I'm going to scatter her ashes in commemoration.
Somewhere where she was happy.
I can't take them back to India.
And they'd take a rather dim view of it all in the food hall at Fortnum & Mason.
Burnt cinder crunching underfoot.
The truth is I haven't the first idea where to put her.
She floated through life like a beautiful scarf.
Or a trace of perfume.
I'm not sure anywhere left its mark on her.
Or, indeed, vice versa.
Hello, midwife calling.
I see someone's dashing away with the smoothing iron.
Yes, I'd absolutely adore one.
Bourbons, my favourite.
Did you have regular checkups with your old GP? Forgive me.
When was the last time you saw your doctor? Dr Cartmell .
Hello, beautiful.
Apologies, Nurse.
I did promise her I'd be home before you got here but the chief clerk wouldn't let me go.
I'm Kevin Dillen.
Nurse Franklin.
Do you speak sign language, Mr Dillen? The minute I clapped eyes on June, I made up my mind to learn sign language, and learn I did.
She says I won't win any prizes, but I'm OK.
Oh! And did Mrs Dillen's husband translate adequately? We had a certain amount of fun and games with "cervix" and "vagina".
But, all in all, I think we did quite well.
I explained how we'd help her with her home delivery, and she seemed frightfully keen especially when I said her husband could stay with her.
Can you pass the pickles, please, Barbara? We've been through this, time and time again.
There is no need for a man to be in the delivery rooms! We don't even need them to boil water, so many people have got immersion heaters.
Nurse Crane, do you have a view? I've seen it done once, in an artistic family in Leeds.
Suffice to say, there was a fainting episode.
And it wasn't the mother.
Well, June's husband doesn't look like a fainter to me.
He seems extremely sensible.
And if he's the only person who can communicate with her, ~ she's going to need his help when the baby's born.
~ And so will we.
I learned some sign language, when I helped with the Girls' Brigade, and I can teach a little to Trixie.

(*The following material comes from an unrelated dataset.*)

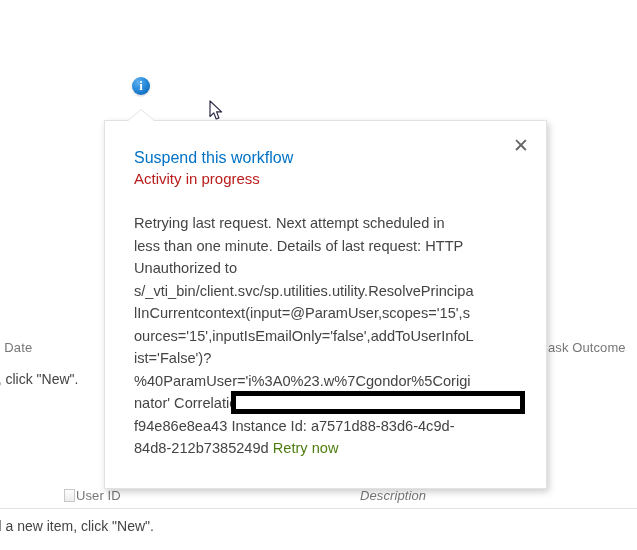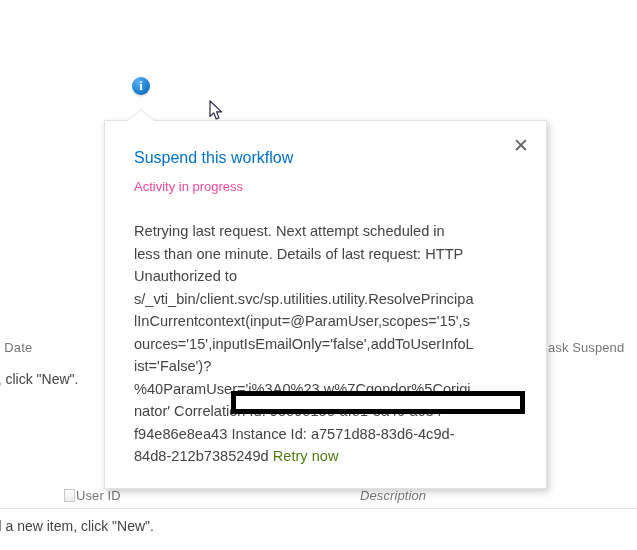"Activity in progress" #popup-subtitle { color: #ec4899 -> #b91c1c; font-size: 13px -> 15px; margin: 8px 0 23px 0 -> 0 0 23px 0 }
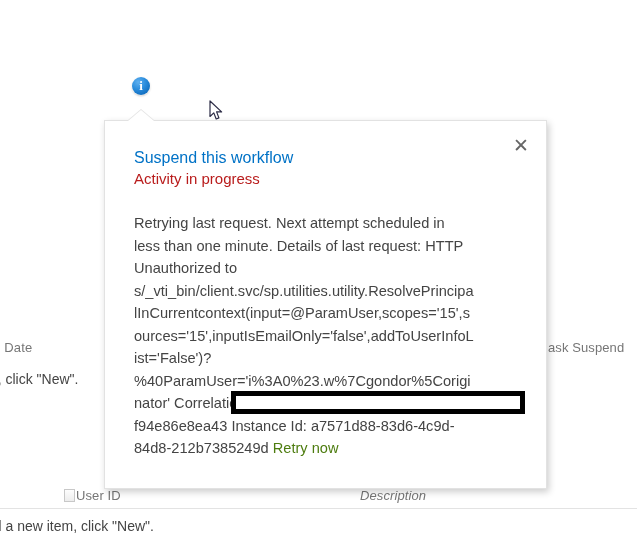"ask Suspend" div.bg-col-header { text: Suspend -> Outcome }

But June needs at least one person who truly understands her, and that person happens to be the father of her child.
I rather think that Nurse Franklin is right.
~ Do you want to hear my news? ~ You've given it quite the build-up, I'm rather afraid it's going to disappoint.
~ They're knocking down the nurses' home.
~ Really? ~ Well, half of it.
Those of us who volunteered to move out and find private digs will be given a rent allowance.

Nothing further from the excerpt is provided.